What is the number of lines in the data that include the string "Tabular"? Give it by itself.

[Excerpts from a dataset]
============================================================

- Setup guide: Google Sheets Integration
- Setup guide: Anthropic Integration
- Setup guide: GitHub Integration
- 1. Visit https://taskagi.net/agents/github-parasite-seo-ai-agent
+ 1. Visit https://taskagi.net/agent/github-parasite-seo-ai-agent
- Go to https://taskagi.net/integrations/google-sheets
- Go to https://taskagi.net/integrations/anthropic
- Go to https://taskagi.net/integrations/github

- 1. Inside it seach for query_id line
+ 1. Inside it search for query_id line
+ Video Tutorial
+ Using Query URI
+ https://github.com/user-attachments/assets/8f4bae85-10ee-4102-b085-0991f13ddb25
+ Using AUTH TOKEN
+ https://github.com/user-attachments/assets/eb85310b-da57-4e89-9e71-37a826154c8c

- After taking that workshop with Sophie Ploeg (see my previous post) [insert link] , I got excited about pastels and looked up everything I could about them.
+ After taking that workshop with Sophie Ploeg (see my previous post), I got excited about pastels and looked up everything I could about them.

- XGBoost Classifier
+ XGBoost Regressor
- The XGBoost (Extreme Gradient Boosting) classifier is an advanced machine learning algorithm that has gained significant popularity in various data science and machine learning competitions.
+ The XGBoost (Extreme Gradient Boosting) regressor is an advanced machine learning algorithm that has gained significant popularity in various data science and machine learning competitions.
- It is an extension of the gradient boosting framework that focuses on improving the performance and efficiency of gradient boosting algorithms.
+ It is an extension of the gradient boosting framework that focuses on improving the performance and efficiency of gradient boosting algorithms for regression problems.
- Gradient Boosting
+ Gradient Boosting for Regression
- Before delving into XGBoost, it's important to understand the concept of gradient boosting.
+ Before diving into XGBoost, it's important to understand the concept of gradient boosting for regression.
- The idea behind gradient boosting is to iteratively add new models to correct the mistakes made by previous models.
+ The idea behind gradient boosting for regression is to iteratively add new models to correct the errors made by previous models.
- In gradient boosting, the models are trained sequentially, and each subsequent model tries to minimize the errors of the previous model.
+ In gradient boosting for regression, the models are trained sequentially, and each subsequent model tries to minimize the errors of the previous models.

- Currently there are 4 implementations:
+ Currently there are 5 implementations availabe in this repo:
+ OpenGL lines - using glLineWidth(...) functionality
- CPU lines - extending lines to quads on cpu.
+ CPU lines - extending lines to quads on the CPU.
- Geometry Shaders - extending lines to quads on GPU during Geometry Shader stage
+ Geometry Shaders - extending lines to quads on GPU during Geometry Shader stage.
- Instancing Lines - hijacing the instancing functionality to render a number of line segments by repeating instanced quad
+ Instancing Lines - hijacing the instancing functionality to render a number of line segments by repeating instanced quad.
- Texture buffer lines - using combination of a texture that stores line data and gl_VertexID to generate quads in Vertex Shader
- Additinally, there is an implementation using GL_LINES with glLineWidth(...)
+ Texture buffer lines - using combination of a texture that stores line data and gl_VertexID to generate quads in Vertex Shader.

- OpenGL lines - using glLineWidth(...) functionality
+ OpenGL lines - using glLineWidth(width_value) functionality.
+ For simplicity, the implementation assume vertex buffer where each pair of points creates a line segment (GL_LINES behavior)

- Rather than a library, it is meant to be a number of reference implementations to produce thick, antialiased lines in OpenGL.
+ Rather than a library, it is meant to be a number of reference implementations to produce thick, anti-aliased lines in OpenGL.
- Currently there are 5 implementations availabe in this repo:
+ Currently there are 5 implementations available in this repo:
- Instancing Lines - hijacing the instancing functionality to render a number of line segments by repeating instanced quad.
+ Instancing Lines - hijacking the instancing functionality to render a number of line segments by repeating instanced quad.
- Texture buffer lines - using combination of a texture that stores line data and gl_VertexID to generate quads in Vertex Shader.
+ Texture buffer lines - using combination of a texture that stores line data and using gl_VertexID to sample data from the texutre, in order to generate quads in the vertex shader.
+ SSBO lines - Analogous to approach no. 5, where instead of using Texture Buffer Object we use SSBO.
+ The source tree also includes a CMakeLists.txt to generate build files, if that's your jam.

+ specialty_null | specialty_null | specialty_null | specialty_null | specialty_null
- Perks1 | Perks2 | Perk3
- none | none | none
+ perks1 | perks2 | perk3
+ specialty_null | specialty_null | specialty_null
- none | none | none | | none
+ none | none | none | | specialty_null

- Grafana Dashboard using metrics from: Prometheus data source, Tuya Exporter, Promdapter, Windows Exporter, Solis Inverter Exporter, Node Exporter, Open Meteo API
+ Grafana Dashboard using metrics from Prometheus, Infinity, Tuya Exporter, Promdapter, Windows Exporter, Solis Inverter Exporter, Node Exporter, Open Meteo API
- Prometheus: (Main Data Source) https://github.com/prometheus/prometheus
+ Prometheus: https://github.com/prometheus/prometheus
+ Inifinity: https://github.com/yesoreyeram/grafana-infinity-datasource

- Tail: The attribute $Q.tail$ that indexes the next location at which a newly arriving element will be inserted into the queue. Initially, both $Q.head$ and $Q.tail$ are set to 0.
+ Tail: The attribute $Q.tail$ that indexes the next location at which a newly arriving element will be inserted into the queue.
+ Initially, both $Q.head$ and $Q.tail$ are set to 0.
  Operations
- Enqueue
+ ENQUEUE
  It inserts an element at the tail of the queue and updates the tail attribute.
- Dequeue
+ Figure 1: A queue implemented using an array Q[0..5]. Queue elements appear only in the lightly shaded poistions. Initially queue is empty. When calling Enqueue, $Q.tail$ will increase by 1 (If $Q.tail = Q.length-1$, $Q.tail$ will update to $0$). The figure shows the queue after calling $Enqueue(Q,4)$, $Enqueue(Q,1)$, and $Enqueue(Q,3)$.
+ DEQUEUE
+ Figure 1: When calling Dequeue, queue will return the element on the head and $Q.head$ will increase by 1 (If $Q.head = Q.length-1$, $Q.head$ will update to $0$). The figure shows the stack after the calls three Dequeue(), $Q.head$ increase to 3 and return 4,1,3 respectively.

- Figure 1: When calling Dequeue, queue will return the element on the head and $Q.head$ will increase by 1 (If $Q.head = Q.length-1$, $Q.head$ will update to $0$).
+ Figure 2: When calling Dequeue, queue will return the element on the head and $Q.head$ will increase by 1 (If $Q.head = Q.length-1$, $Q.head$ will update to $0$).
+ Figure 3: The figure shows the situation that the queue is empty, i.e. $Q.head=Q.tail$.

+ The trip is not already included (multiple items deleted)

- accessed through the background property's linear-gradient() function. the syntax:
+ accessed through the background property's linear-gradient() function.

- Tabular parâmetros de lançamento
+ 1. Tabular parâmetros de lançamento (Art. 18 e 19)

============================================================

## Solution to this problem
2